People like me grew up reading stories about how Pandit Jawaharlal Nehru, India’s first prime minister enjoyed being with children and how November 14, his birthday, came to be commemorated as the children’s day. But with more and more classified documents seeing the light of the day, Nehru’s image as the maker of modern India is getting under the scanner as days go by. But in a certain conventional sense, yes he was a role model. He was a great orator and a handsome Indian who with his charismatic presence and affluent English soon rose into a higher stature as an international statesman who even defined the non-aligned movement which was India’s foreign policy since Independence.

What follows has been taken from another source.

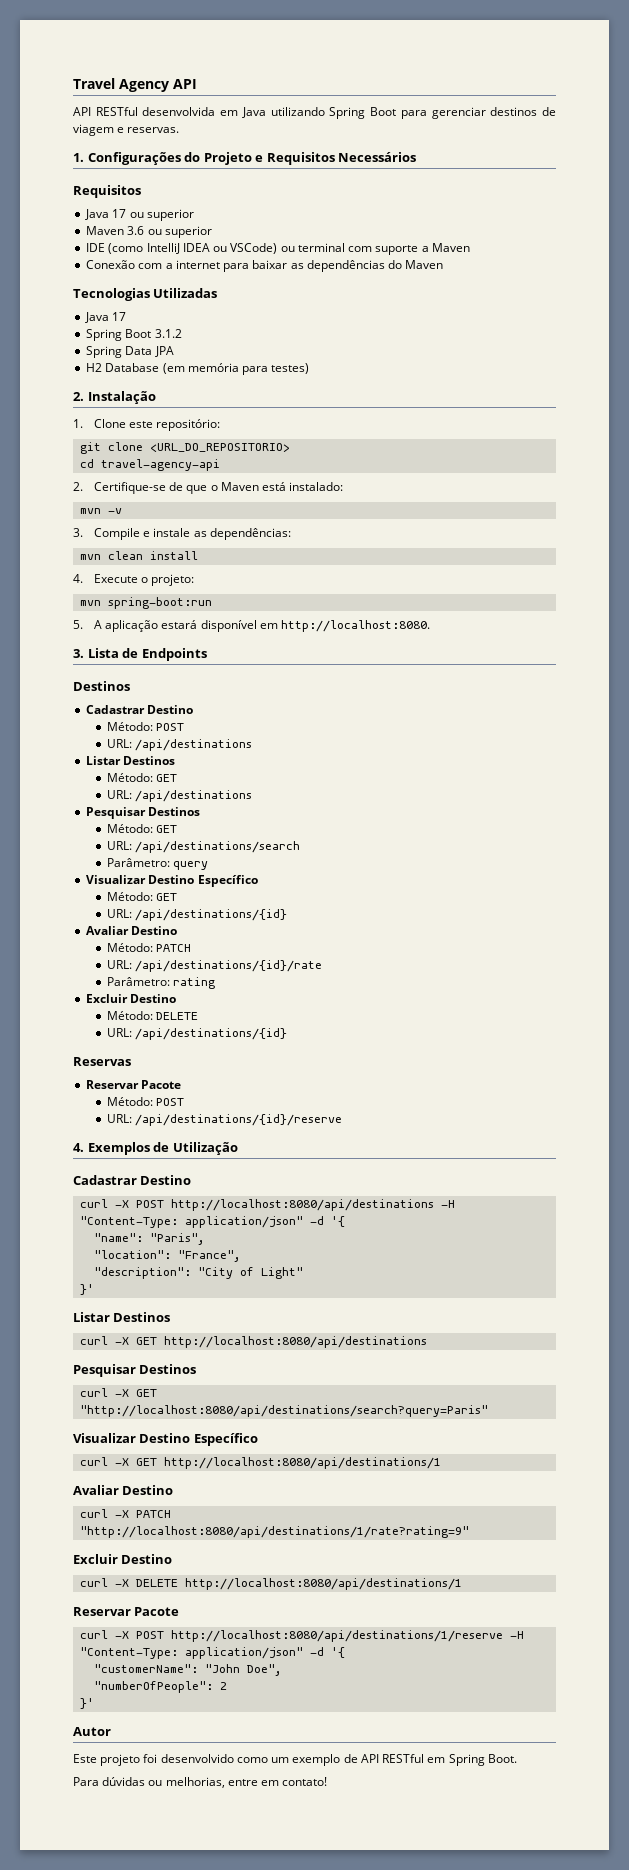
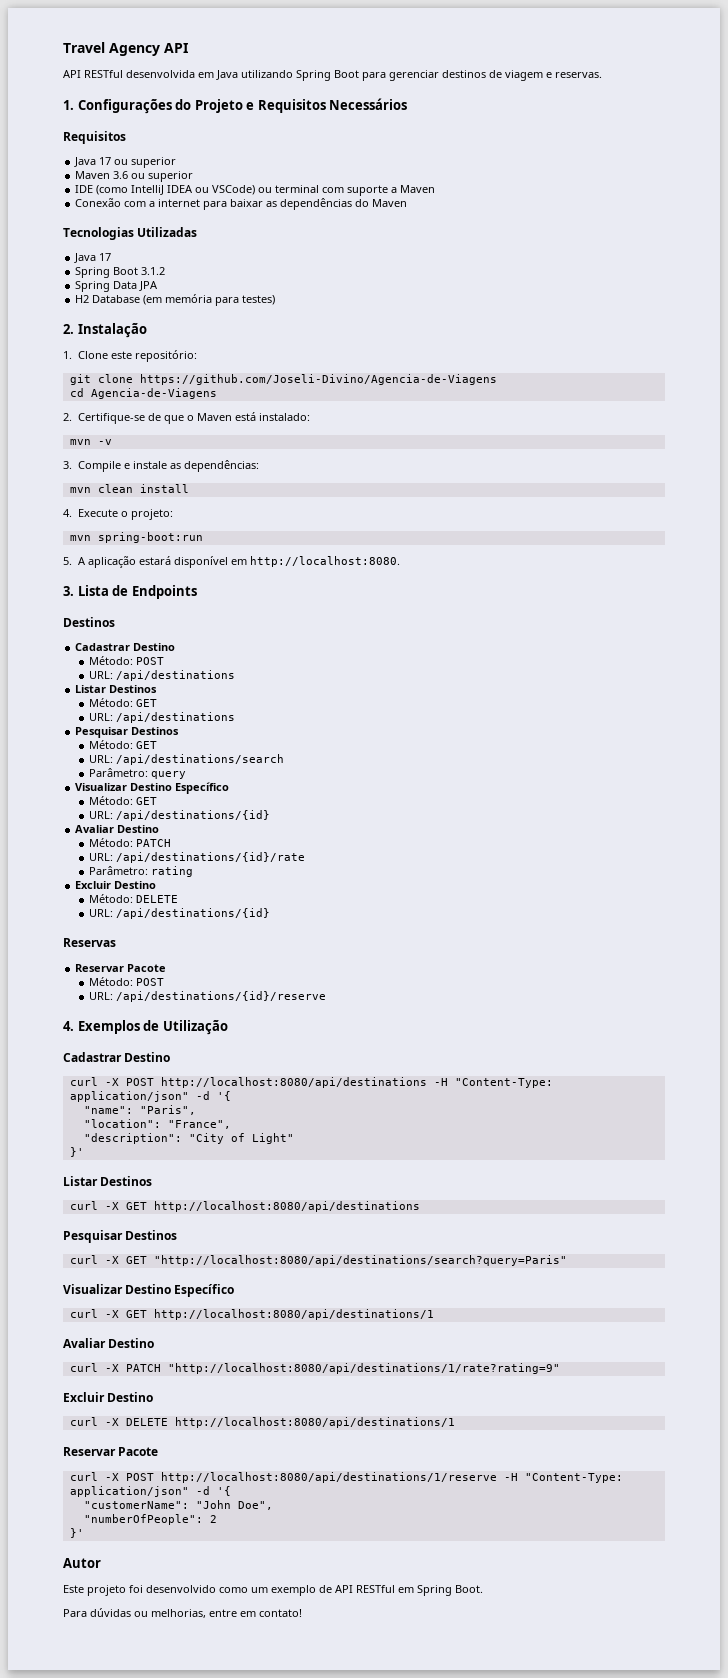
- git clone <URL_DO_REPOSITORIO>
+ git clone https://github.com/Joseli-Divino/Agencia-de-Viagens
- cd travel-agency-api
+ cd Agencia-de-Viagens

Thus, after Mahatma Gandhi and Nehru, my generation never had a role model. Gods entered our lives because hopes went out and there was none to look upon as a guarding angel. There was no last man standing to truly stand guard while we slept.

There was no man we would be proud of until the cricketers arrived in the 1970s. There was a Sunil Gavaskar with his hunger for runs made teams across the seas respect him and we saw us being respected in the process. When India won the cricket world cup in 1983, a billion lives danced and started to believe that we can do it. The impact of that win resonated in every Indian mindset and reflected in the growth of the Indian confidence and self esteem.

When Gavaskar hung up his boots, the pint-sized Sachin Ramesh Tendulkar arrived with a bat which weighed almost his own weight. He thrashed every bowler in sight and every country he went to laid the red carpet for him. When a Shane Warne said he had nightmares of Sachin hitting him for sixes and when Mathew Hayden almost beatified him saying he saw god batting at No.4 for India, it was a nation being respected. When Tendulkar after every landmark achievement looked up and thanked the almighty, we thanked almighty for giving us such a delight and a pride to look upon.

We didn’t have anyone else till one man came along. He was A P J Abdul Kalam.

I have to say we seem to have had more role models in India before independence than after it. Those who fought for it, inspiring a generation and taking on the mighty British, either were sidelined or simply got drunk in the heady concoction that came with power. They were the new lords who now ruled over their subjects. In government offices, in history books, in speeches, the ruling apparatus ensured that the venerable deeds of the political masters led by Nehru were lavished with the most ornamental descriptions, that we were forced to worship them alongside our gods.

For some time, they were our role models.

What makes a person a great man? Let us consider these eight values as milestones of qualifications that make a man great; He should be a gentleman, He will be direct in his dealings, will always be faithful to his convictions, will have the highest form of integrity in his actions, honest to the core and conscience, is mature in the way he conducts his life, is confident of himself and has an infectious positive attitude that helps him inspire the people around him. If these qualities make a man great then I see only one man who had them all in recent times. Sadly he is not with us anymore. He has left us yesterday with fond memories and with a lasting legacy built on sound values.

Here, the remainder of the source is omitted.